[WORK TO BE COMPLETED] With pictures removed, the data below should be returned exactly.

---------- MATERIALS PROVIDED ----------

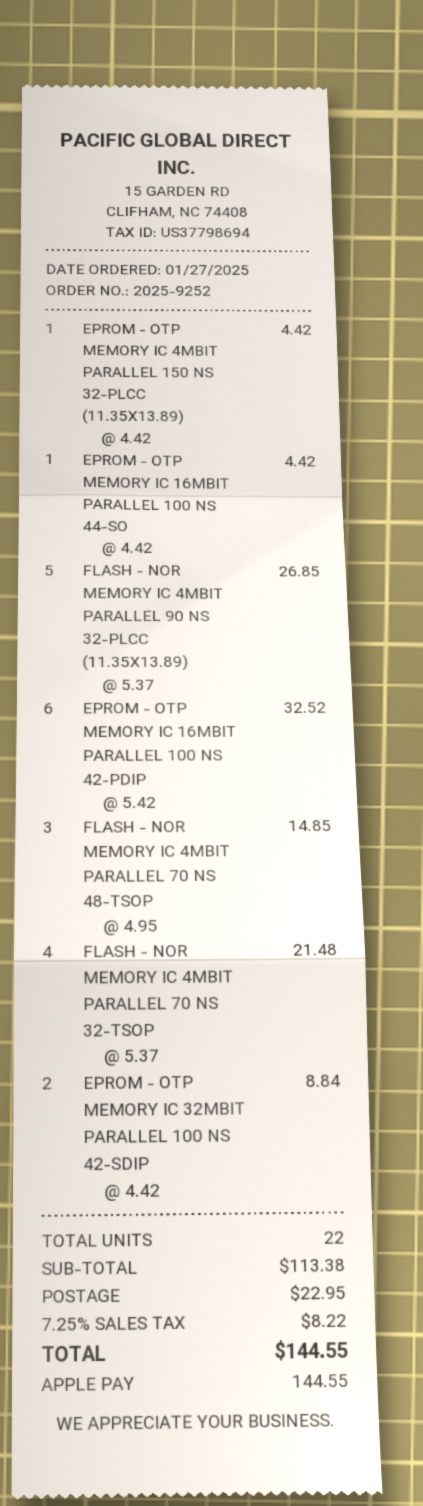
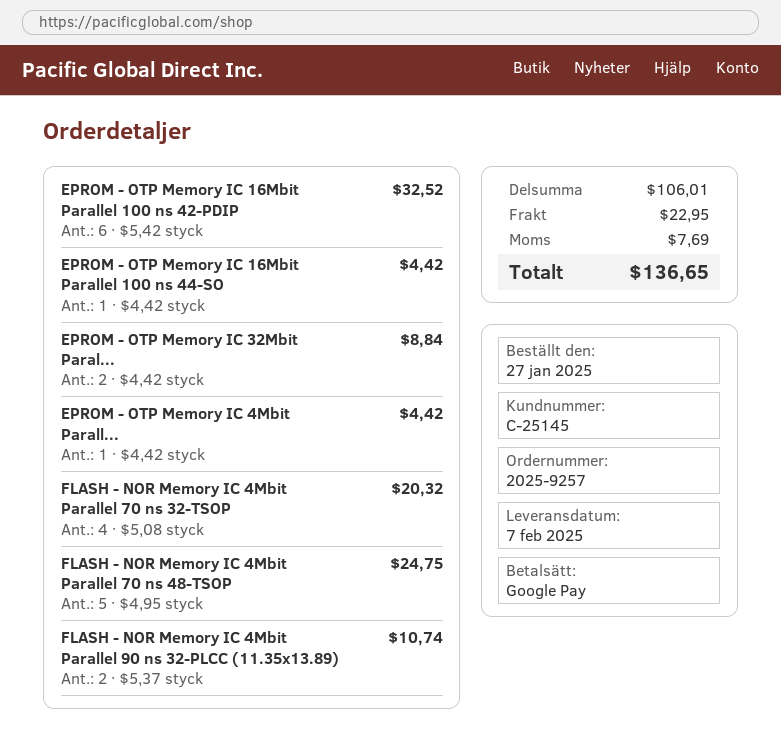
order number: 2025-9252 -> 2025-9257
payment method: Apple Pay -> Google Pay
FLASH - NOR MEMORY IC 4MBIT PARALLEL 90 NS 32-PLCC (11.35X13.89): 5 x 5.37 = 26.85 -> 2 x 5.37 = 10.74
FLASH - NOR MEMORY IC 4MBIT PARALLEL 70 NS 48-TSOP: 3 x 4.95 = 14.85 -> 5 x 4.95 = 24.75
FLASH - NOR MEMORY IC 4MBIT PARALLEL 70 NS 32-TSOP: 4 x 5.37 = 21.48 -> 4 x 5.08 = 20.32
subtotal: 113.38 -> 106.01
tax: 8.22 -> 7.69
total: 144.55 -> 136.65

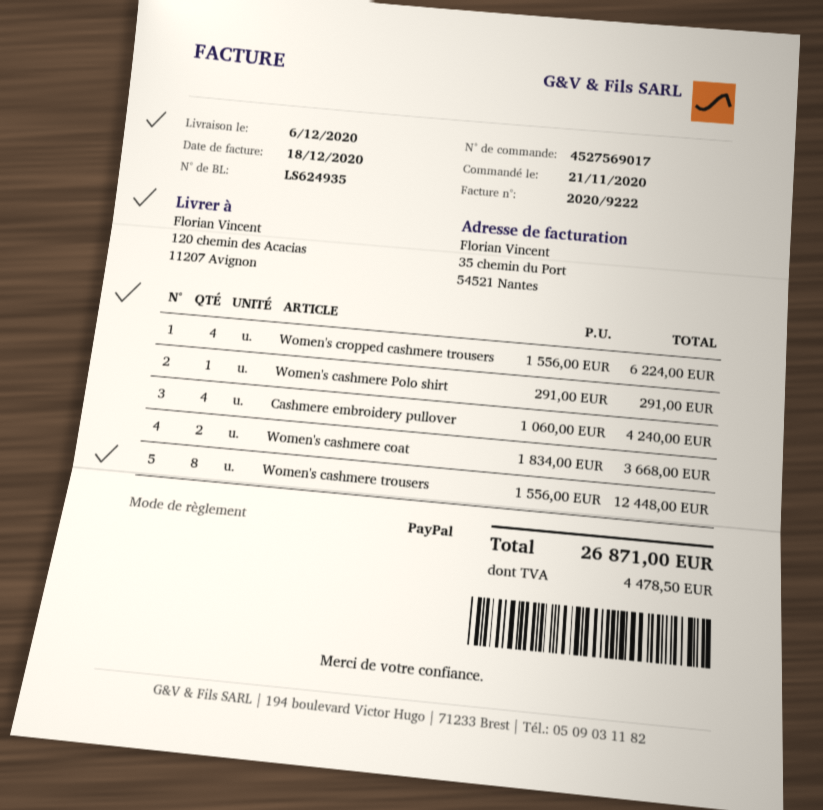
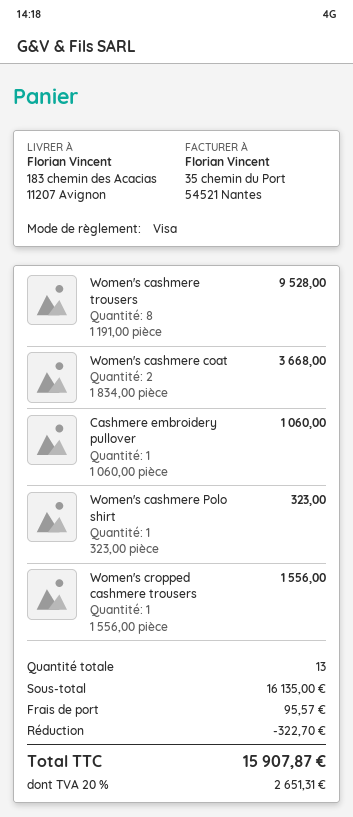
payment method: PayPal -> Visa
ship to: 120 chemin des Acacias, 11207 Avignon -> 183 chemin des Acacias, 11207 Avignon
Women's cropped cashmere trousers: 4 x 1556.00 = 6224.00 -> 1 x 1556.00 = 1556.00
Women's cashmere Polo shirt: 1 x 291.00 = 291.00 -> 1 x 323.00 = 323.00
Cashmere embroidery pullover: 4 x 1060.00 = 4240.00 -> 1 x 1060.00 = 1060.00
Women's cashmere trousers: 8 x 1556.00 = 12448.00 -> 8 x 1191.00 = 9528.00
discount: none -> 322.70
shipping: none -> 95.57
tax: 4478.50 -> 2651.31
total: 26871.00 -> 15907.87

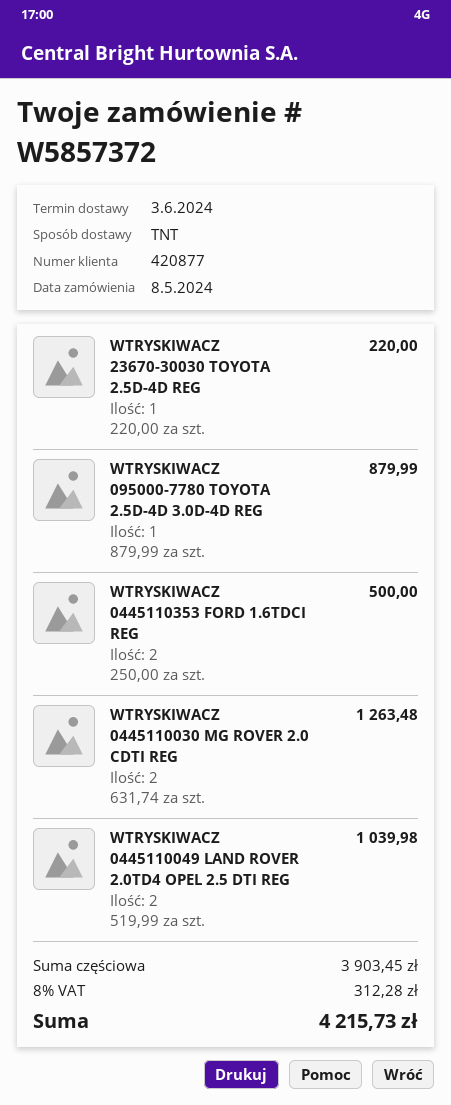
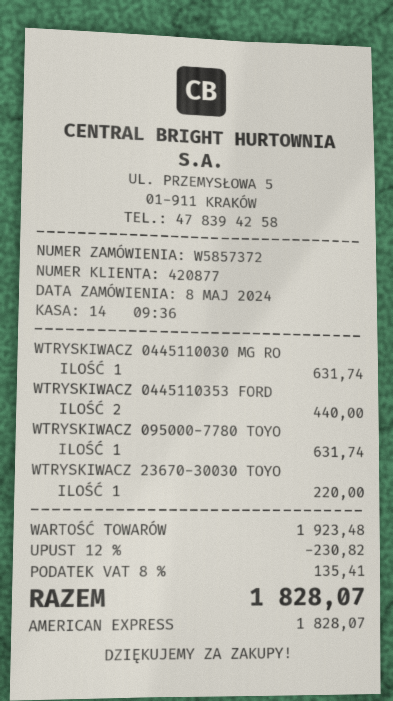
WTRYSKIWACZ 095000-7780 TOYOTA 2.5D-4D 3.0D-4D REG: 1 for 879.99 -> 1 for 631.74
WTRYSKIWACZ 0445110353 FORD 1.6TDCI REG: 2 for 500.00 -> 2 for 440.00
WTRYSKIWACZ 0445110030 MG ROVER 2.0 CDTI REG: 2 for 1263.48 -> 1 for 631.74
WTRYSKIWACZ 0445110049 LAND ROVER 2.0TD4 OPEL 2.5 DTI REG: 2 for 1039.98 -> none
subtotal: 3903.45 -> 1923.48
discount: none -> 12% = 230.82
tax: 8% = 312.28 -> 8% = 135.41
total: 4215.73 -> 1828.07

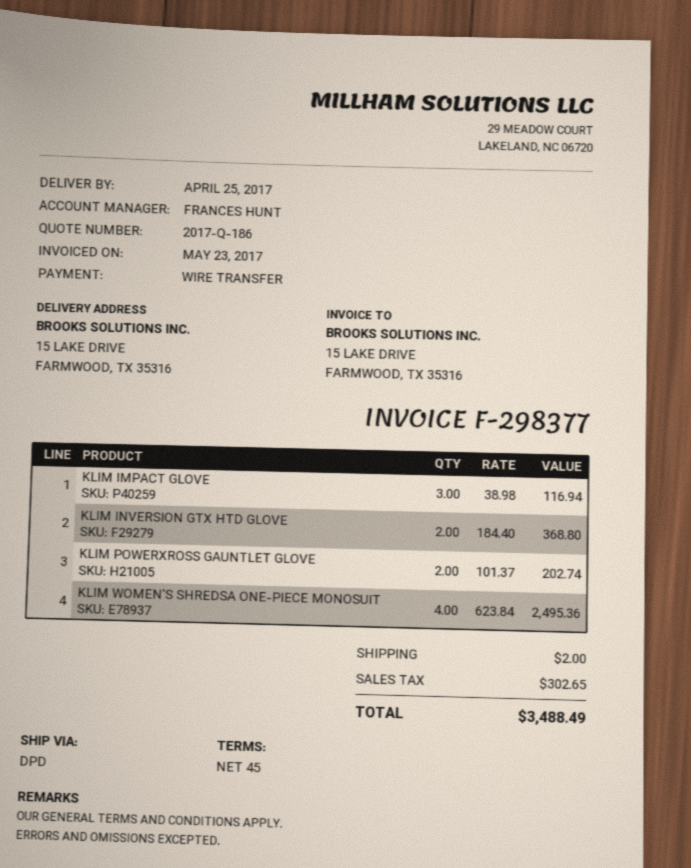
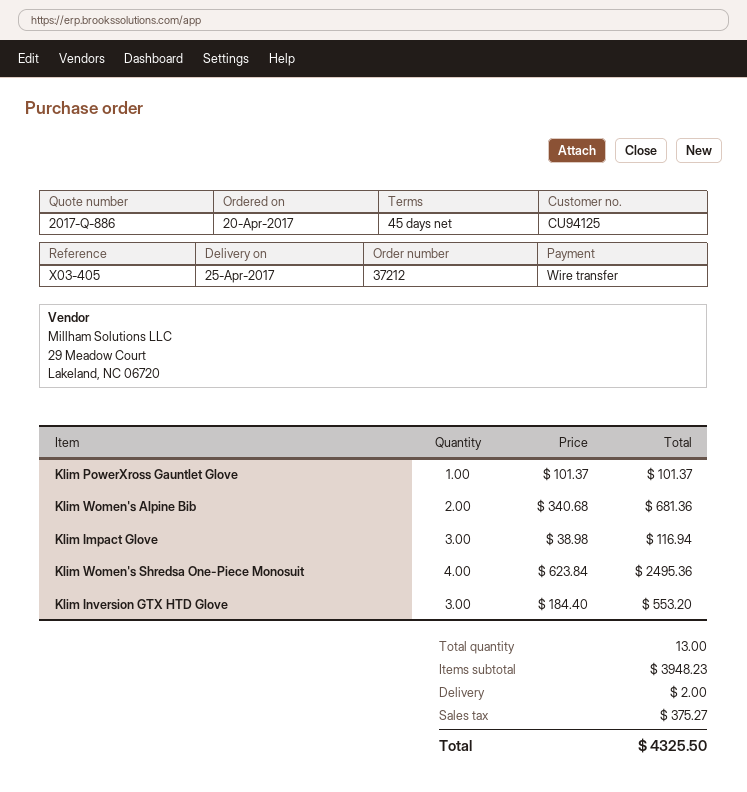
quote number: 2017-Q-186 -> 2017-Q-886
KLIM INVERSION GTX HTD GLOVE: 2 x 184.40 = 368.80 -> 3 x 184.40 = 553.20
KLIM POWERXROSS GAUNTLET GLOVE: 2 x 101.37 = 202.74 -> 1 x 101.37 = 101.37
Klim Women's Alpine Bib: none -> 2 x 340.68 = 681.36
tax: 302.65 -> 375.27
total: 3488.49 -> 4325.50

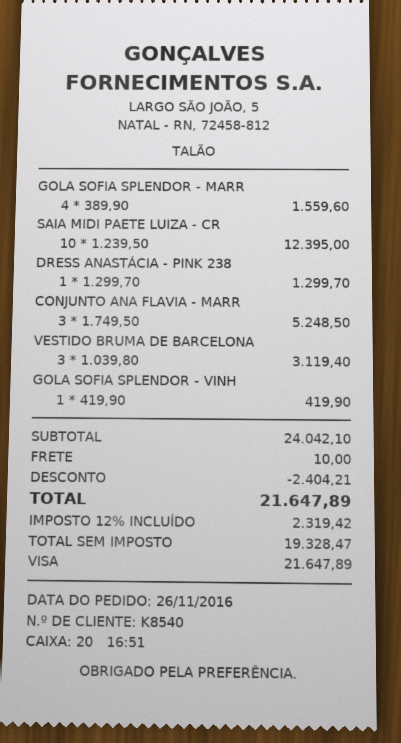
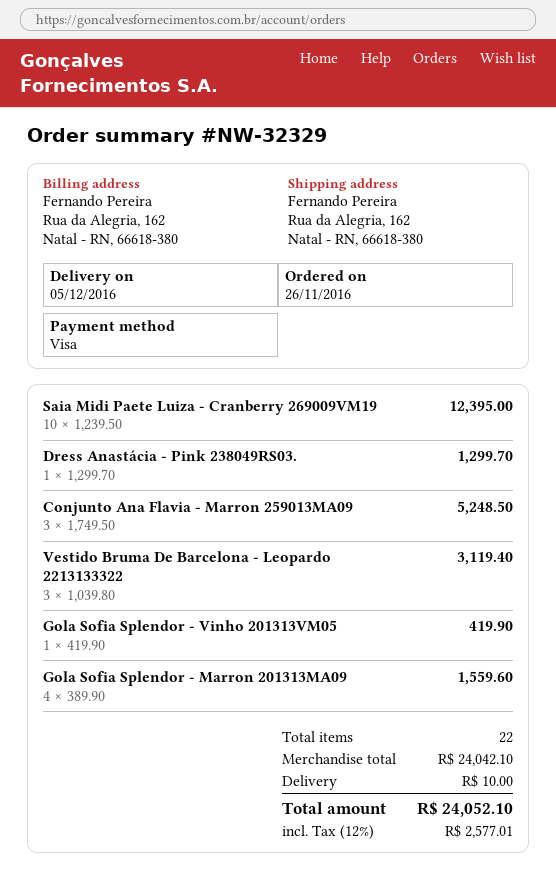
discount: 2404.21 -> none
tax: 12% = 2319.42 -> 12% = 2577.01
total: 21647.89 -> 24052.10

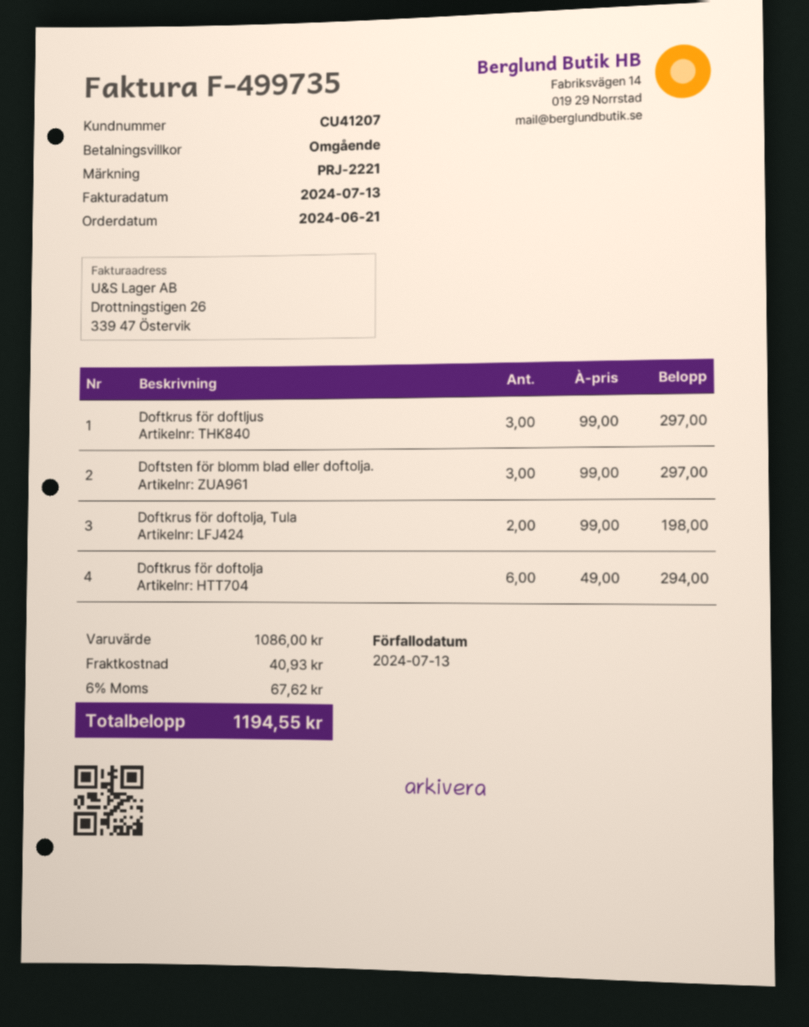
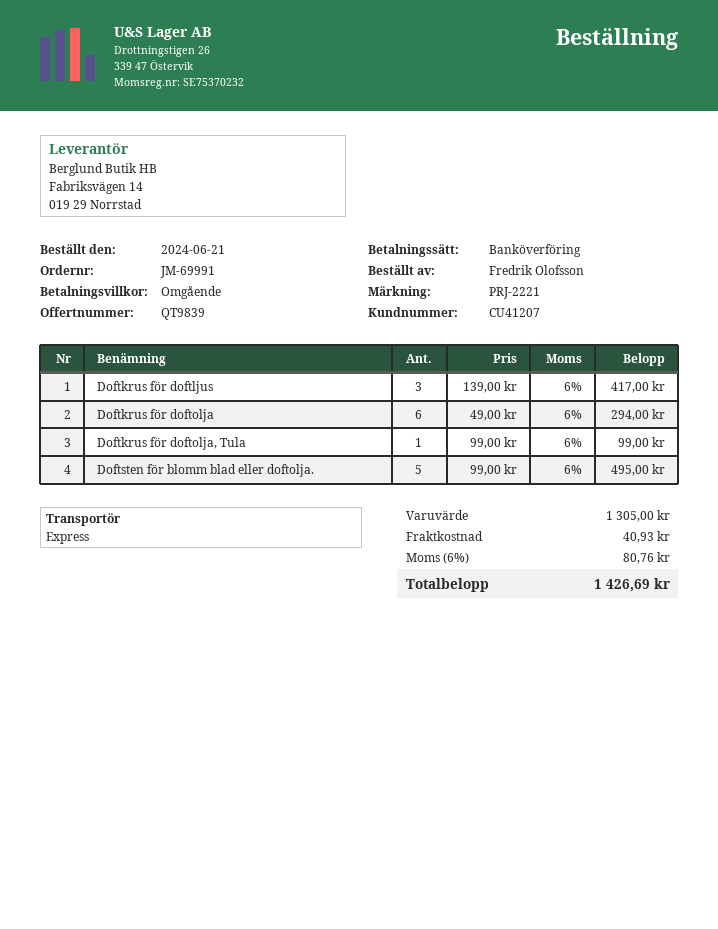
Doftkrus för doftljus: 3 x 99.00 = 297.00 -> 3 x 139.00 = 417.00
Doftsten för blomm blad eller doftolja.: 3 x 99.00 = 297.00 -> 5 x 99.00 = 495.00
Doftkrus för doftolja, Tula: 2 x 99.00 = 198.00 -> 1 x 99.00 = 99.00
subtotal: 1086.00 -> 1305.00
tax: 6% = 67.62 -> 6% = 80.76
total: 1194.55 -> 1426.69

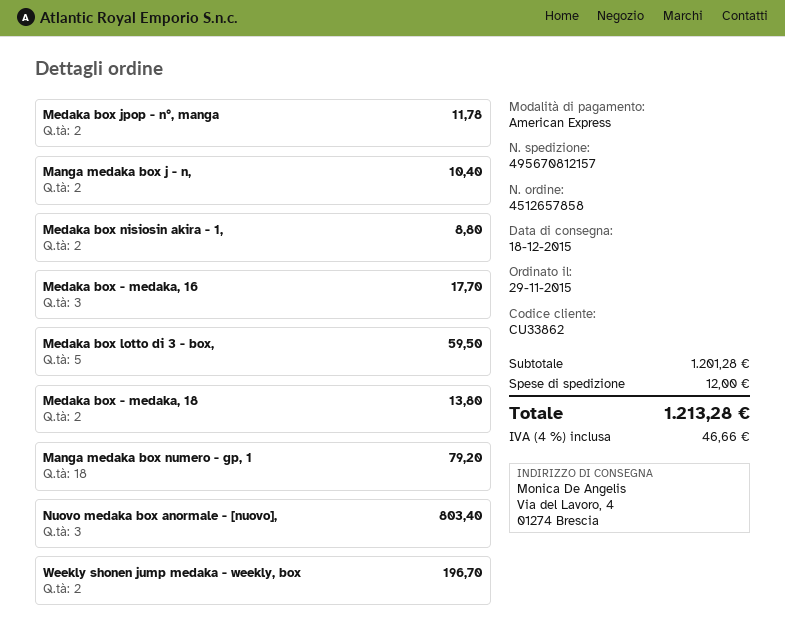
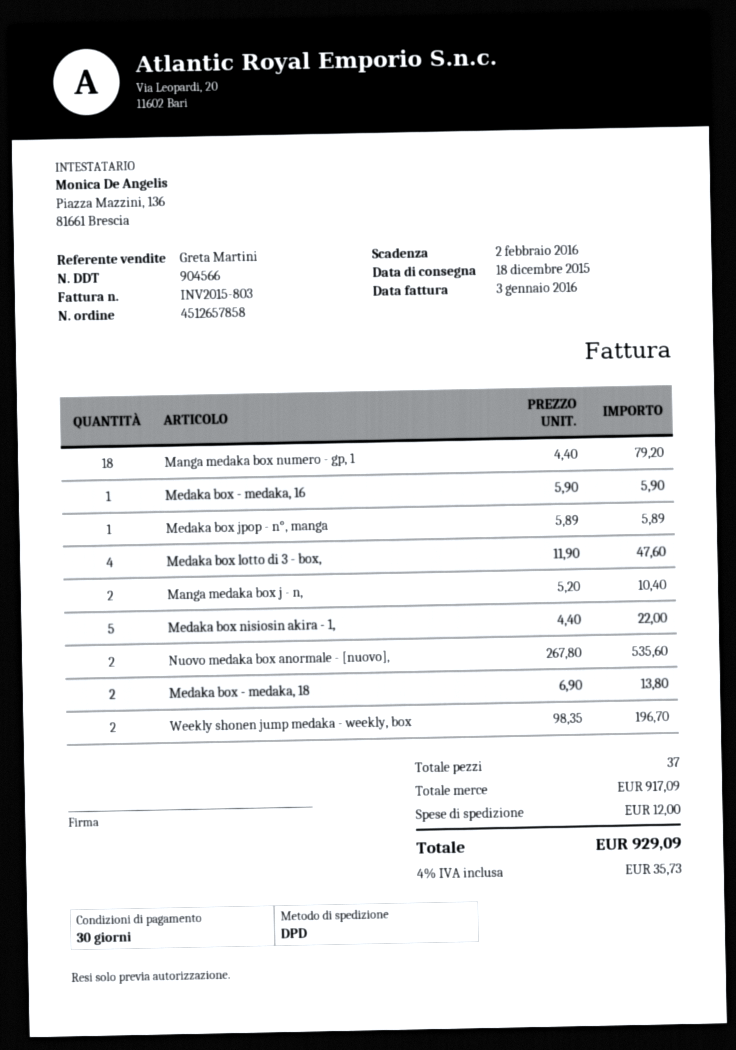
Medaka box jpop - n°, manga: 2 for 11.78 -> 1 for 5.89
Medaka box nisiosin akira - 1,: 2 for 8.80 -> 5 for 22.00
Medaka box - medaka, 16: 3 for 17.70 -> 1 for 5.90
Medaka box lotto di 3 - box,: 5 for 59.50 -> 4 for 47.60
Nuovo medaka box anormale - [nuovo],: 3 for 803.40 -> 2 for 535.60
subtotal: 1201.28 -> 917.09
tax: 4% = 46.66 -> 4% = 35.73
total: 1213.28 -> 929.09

----------

[EXERCISE RESPONSE]
order number: 2025-9252 -> 2025-9257
payment method: Apple Pay -> Google Pay
FLASH - NOR MEMORY IC 4MBIT PARALLEL 90 NS 32-PLCC (11.35X13.89): 5 x 5.37 = 26.85 -> 2 x 5.37 = 10.74
FLASH - NOR MEMORY IC 4MBIT PARALLEL 70 NS 48-TSOP: 3 x 4.95 = 14.85 -> 5 x 4.95 = 24.75
FLASH - NOR MEMORY IC 4MBIT PARALLEL 70 NS 32-TSOP: 4 x 5.37 = 21.48 -> 4 x 5.08 = 20.32
subtotal: 113.38 -> 106.01
tax: 8.22 -> 7.69
total: 144.55 -> 136.65

payment method: PayPal -> Visa
ship to: 120 chemin des Acacias, 11207 Avignon -> 183 chemin des Acacias, 11207 Avignon
Women's cropped cashmere trousers: 4 x 1556.00 = 6224.00 -> 1 x 1556.00 = 1556.00
Women's cashmere Polo shirt: 1 x 291.00 = 291.00 -> 1 x 323.00 = 323.00
Cashmere embroidery pullover: 4 x 1060.00 = 4240.00 -> 1 x 1060.00 = 1060.00
Women's cashmere trousers: 8 x 1556.00 = 12448.00 -> 8 x 1191.00 = 9528.00
discount: none -> 322.70
shipping: none -> 95.57
tax: 4478.50 -> 2651.31
total: 26871.00 -> 15907.87

WTRYSKIWACZ 095000-7780 TOYOTA 2.5D-4D 3.0D-4D REG: 1 for 879.99 -> 1 for 631.74
WTRYSKIWACZ 0445110353 FORD 1.6TDCI REG: 2 for 500.00 -> 2 for 440.00
WTRYSKIWACZ 0445110030 MG ROVER 2.0 CDTI REG: 2 for 1263.48 -> 1 for 631.74
WTRYSKIWACZ 0445110049 LAND ROVER 2.0TD4 OPEL 2.5 DTI REG: 2 for 1039.98 -> none
subtotal: 3903.45 -> 1923.48
discount: none -> 12% = 230.82
tax: 8% = 312.28 -> 8% = 135.41
total: 4215.73 -> 1828.07

quote number: 2017-Q-186 -> 2017-Q-886
KLIM INVERSION GTX HTD GLOVE: 2 x 184.40 = 368.80 -> 3 x 184.40 = 553.20
KLIM POWERXROSS GAUNTLET GLOVE: 2 x 101.37 = 202.74 -> 1 x 101.37 = 101.37
Klim Women's Alpine Bib: none -> 2 x 340.68 = 681.36
tax: 302.65 -> 375.27
total: 3488.49 -> 4325.50

discount: 2404.21 -> none
tax: 12% = 2319.42 -> 12% = 2577.01
total: 21647.89 -> 24052.10

Doftkrus för doftljus: 3 x 99.00 = 297.00 -> 3 x 139.00 = 417.00
Doftsten för blomm blad eller doftolja.: 3 x 99.00 = 297.00 -> 5 x 99.00 = 495.00
Doftkrus för doftolja, Tula: 2 x 99.00 = 198.00 -> 1 x 99.00 = 99.00
subtotal: 1086.00 -> 1305.00
tax: 6% = 67.62 -> 6% = 80.76
total: 1194.55 -> 1426.69

Medaka box jpop - n°, manga: 2 for 11.78 -> 1 for 5.89
Medaka box nisiosin akira - 1,: 2 for 8.80 -> 5 for 22.00
Medaka box - medaka, 16: 3 for 17.70 -> 1 for 5.90
Medaka box lotto di 3 - box,: 5 for 59.50 -> 4 for 47.60
Nuovo medaka box anormale - [nuovo],: 3 for 803.40 -> 2 for 535.60
subtotal: 1201.28 -> 917.09
tax: 4% = 46.66 -> 4% = 35.73
total: 1213.28 -> 929.09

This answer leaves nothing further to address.